Histopathologically, ACCs are defined by serous and acinar cell differentiation.[8] However, several histological patterns are recognized including acinar, intercalated ductal, vacuolated, clear and non-specific glandular and solid-lobular, microcystic, papillary-cystic and follicular growth patterns.[9] The present case was diagnosed as microcystic form.

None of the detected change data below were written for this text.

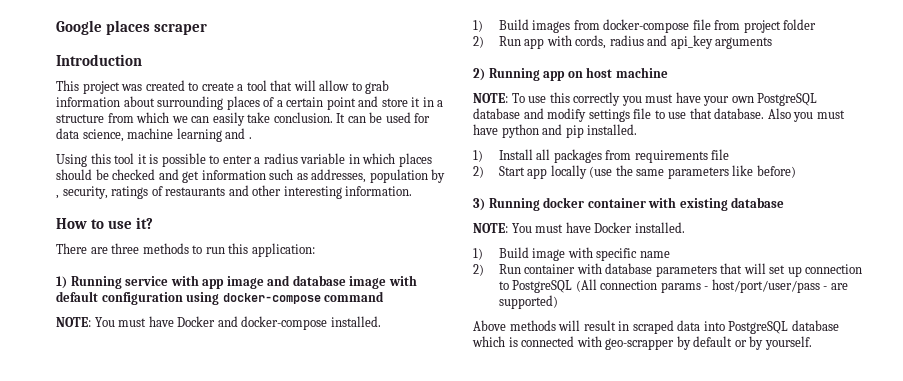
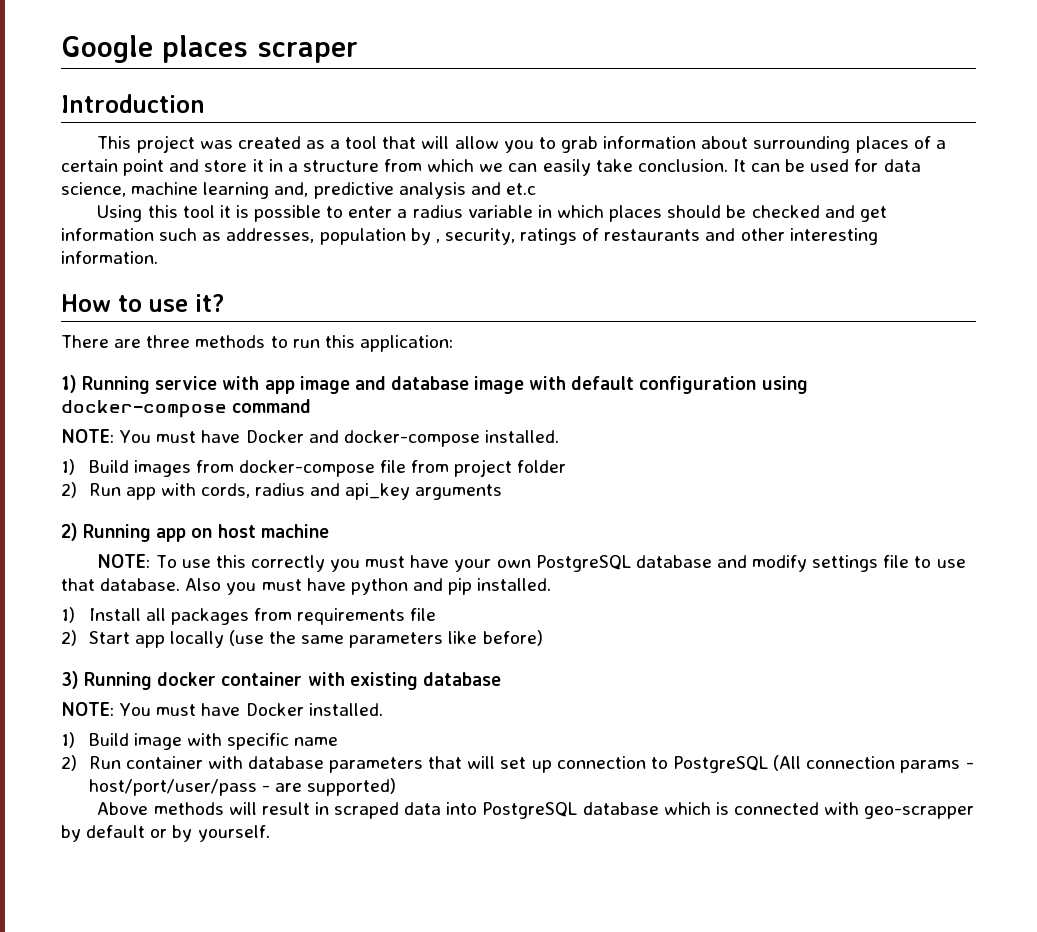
[188,82,234,91] to create -> [305,140,325,149] as
(350, 85) none -> [503,140,534,153] you
[225,128,252,139] and . -> [274,182,536,199] and, predictive analysis and et.c

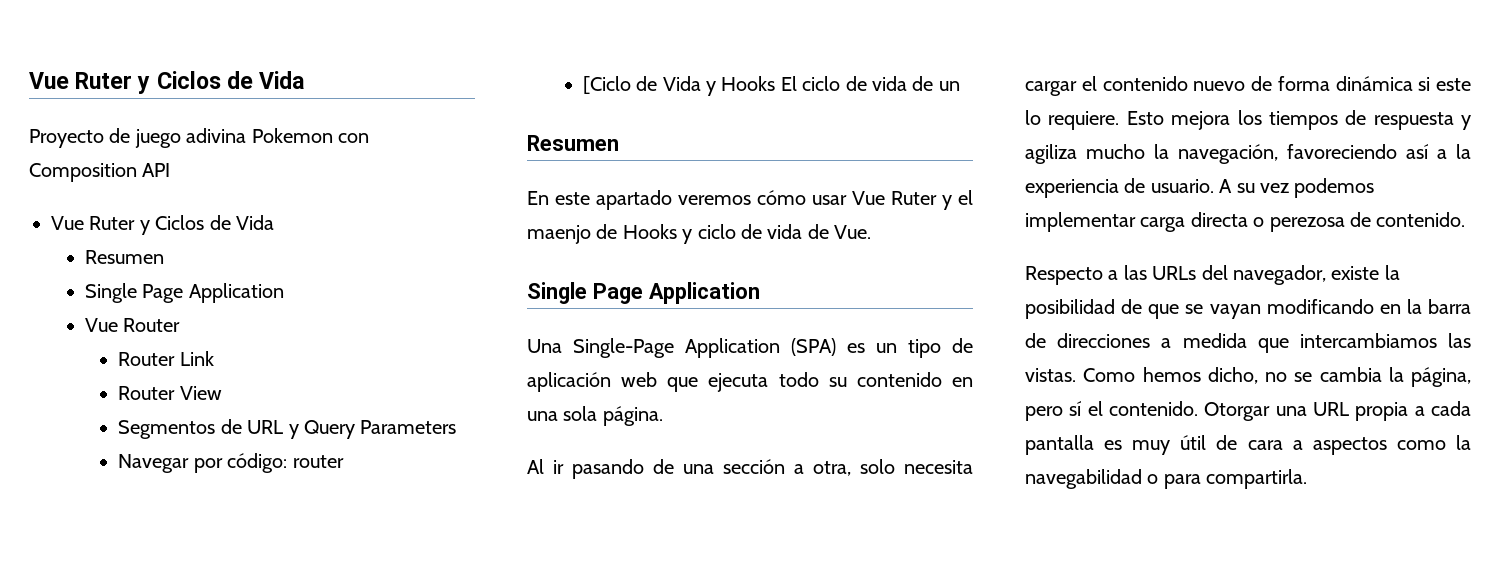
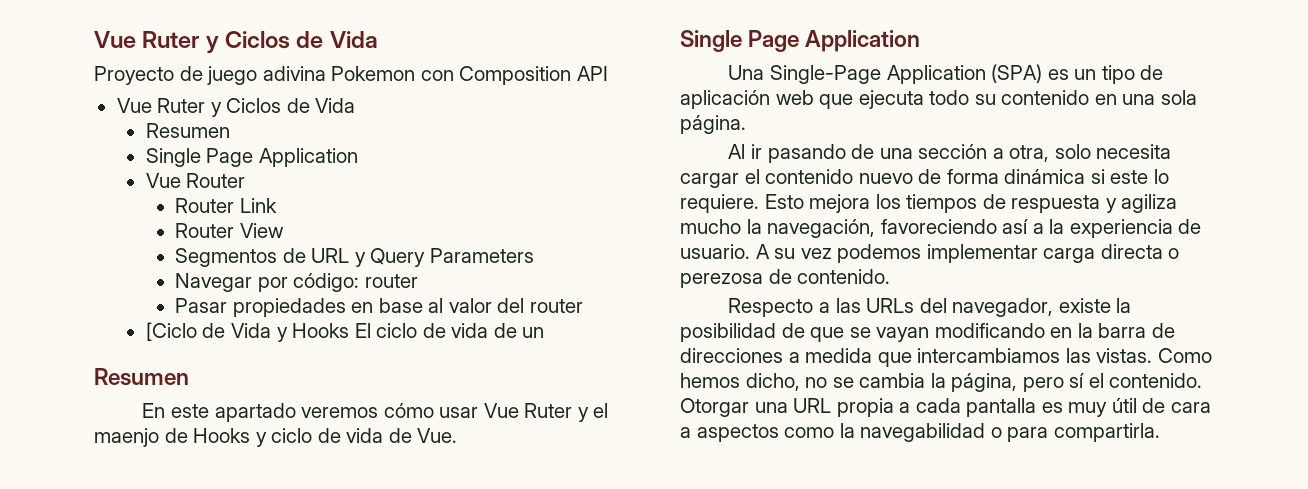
(344, 461) none -> [175,298,584,317] // Pasar propiedades en base al valor del router

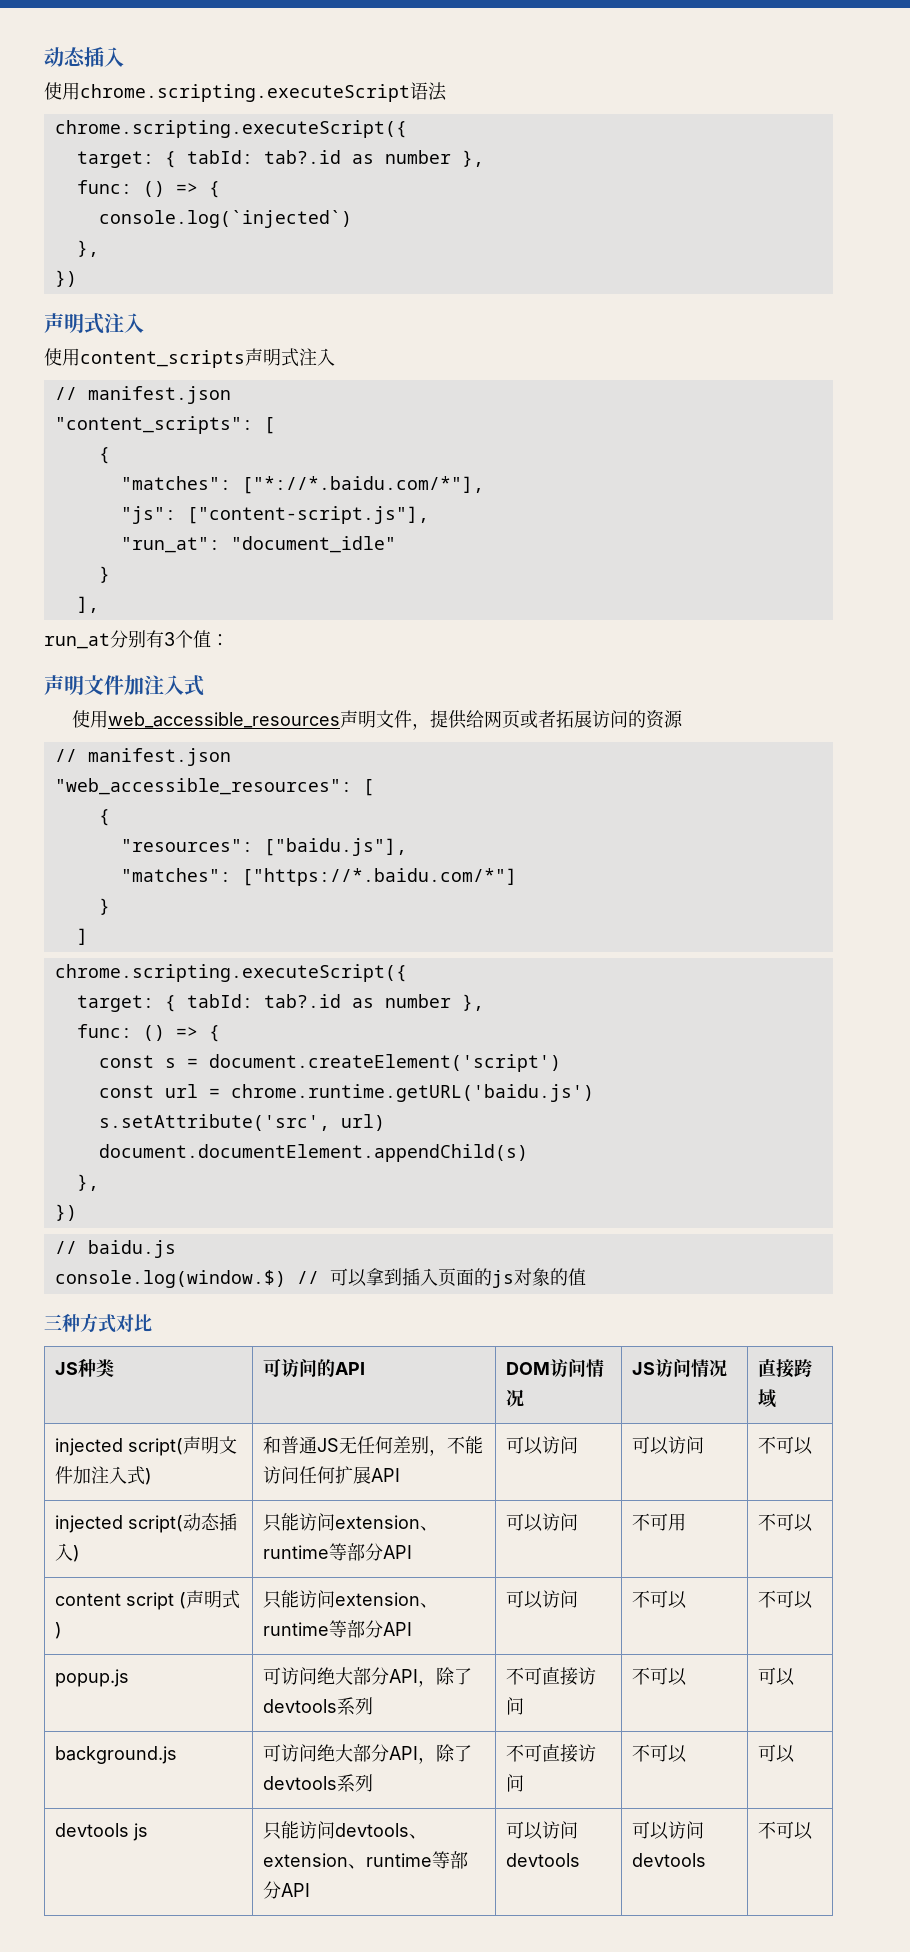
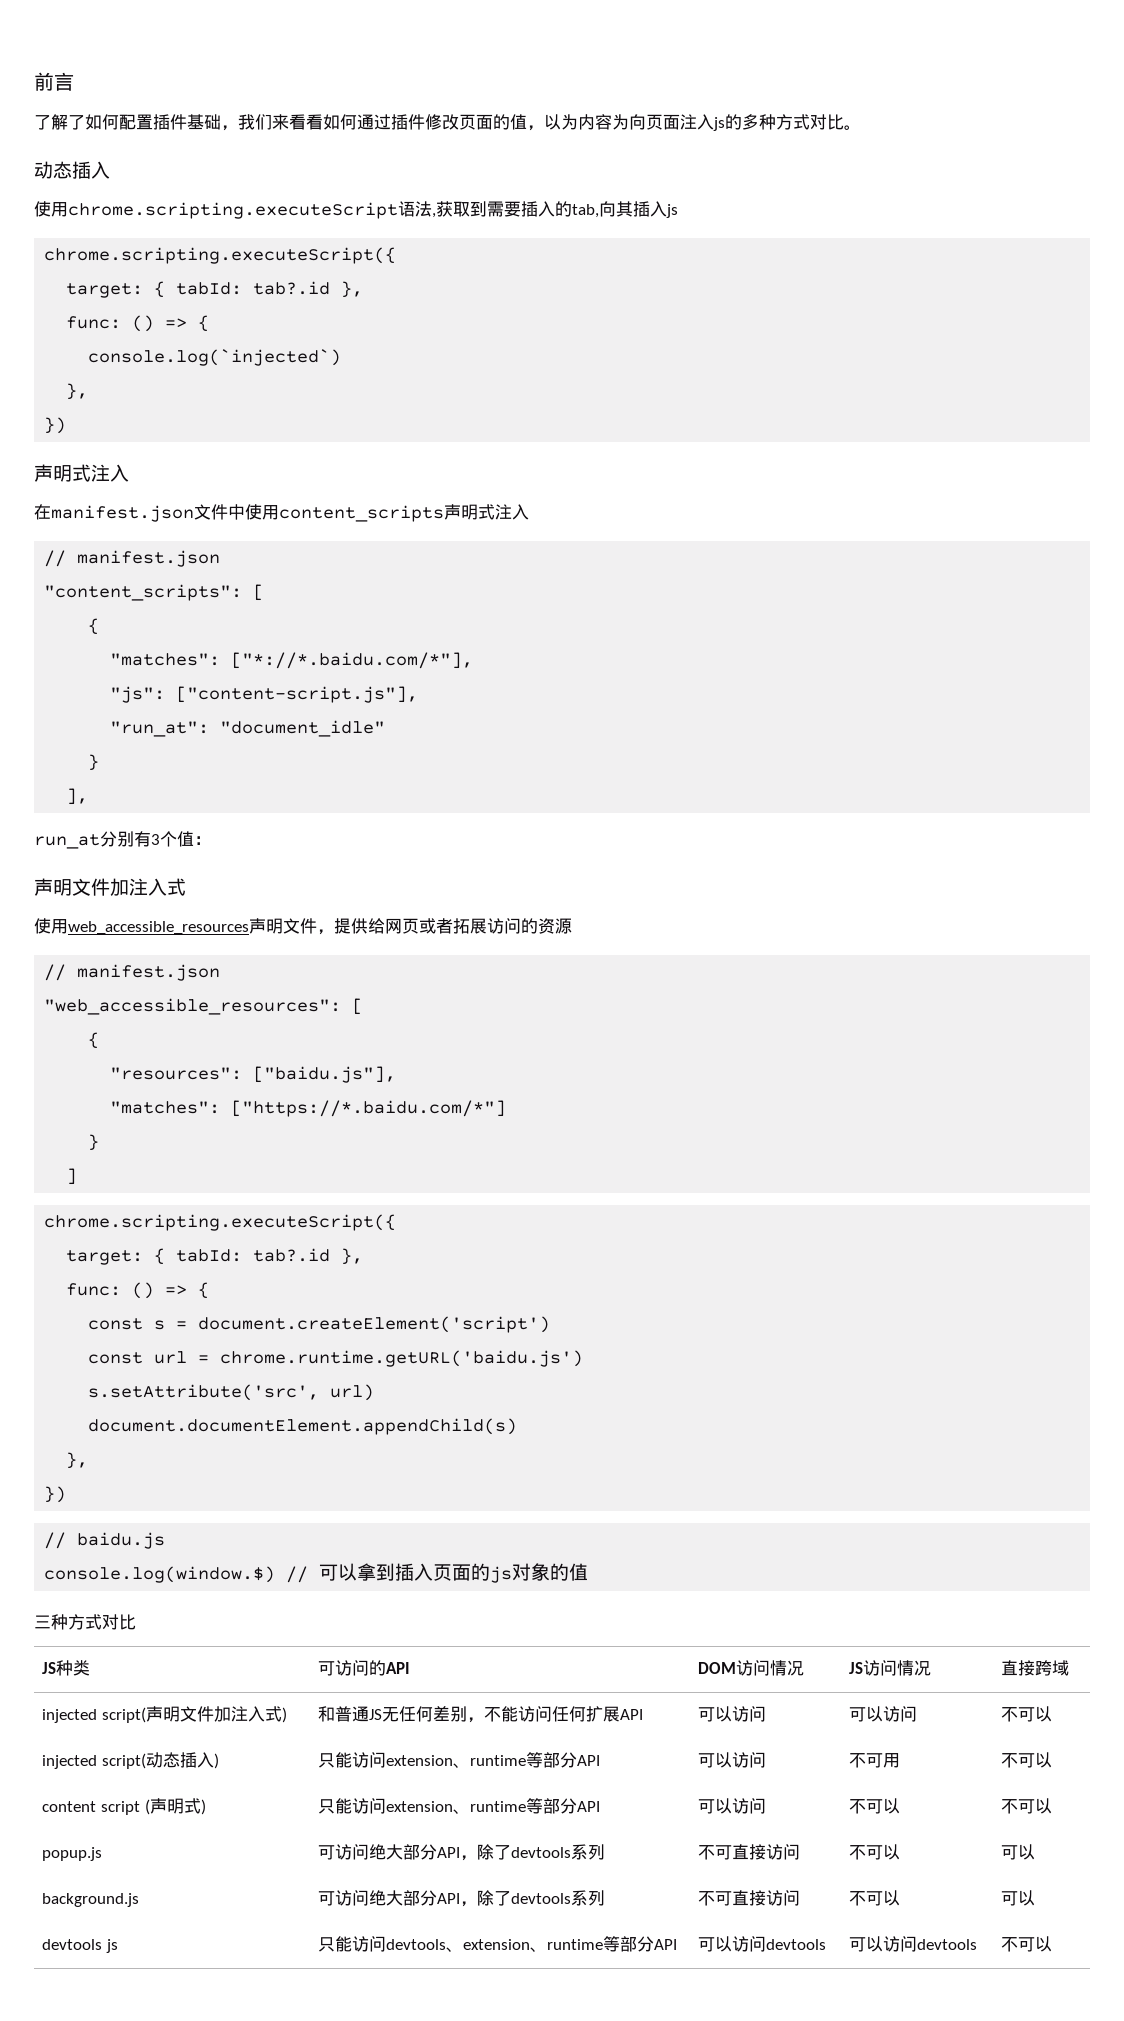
(44, 57) none -> [34,72,74,91] [34,114,861,131] 前言 // 了解了如何配置插件基础，我们来看看如何通过插件修改页面的值，以为内容为向页面注入js的多种方式对比。 //
[54,120,407,138] [76,150,451,168] // chrome.scripting.executeScript({ // target: { tabId: tab?.id as number -> [432,201,678,218] [44,247,397,264] [66,281,331,298] ,获取到需要插入的tab,向其插入js // chrome.scripting.executeScript({ // target: { tabId: tab?.id
(144, 323) none -> [34,504,245,522] 在manifest.json文件中
[351,994,451,1008] as number -> (331, 1255) none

Occasional cases of dedifferentiation from a low-grade to a high-grade malignancy have been reported. These tumors are characterized by cytological pleomorphism, increased mitotic and proliferation indices, and have a worse prognosis.[2-4] Attempts have been made to grade ACCs histologically; however, they have been debatable and inconsistent. Features that are often associated with more aggressive tumors include frequent mitosis, focal necrosis, neural invasion, pleomorphism, infiltration, and stromal hyalinization.[12] Most of the reported central ACCs were low-grade and showed favorable prognosis. They seldom metastasize but they have a strong tendency to recur.

A literature review revealed that central ACC has been reported in women aged 84,[3] 67,[8] and 65[2] years. Hence, our finding of central ACC in a 31-year-old woman is rare. Surgery is the treatment of choice for central ACC and postoperative radiotherapy may be useful for recurrent, undifferentiated cases of ACC, positive margins, and advanced tumors with cervical lymph node spread.[4] The present case was treated surgically and 1-year follow-up of the patient was uneventful.

Conclusion

Central ACCs are rare lesions and show favorable prognosis. Dental surgeons should be aware of this rare entity, emphasizing the need for proper histopathological evaluation. After surgery, patients should be kept on a careful follow-up; owing to the high recurrence rate of this tumor.

Conflict of Interest: None declared.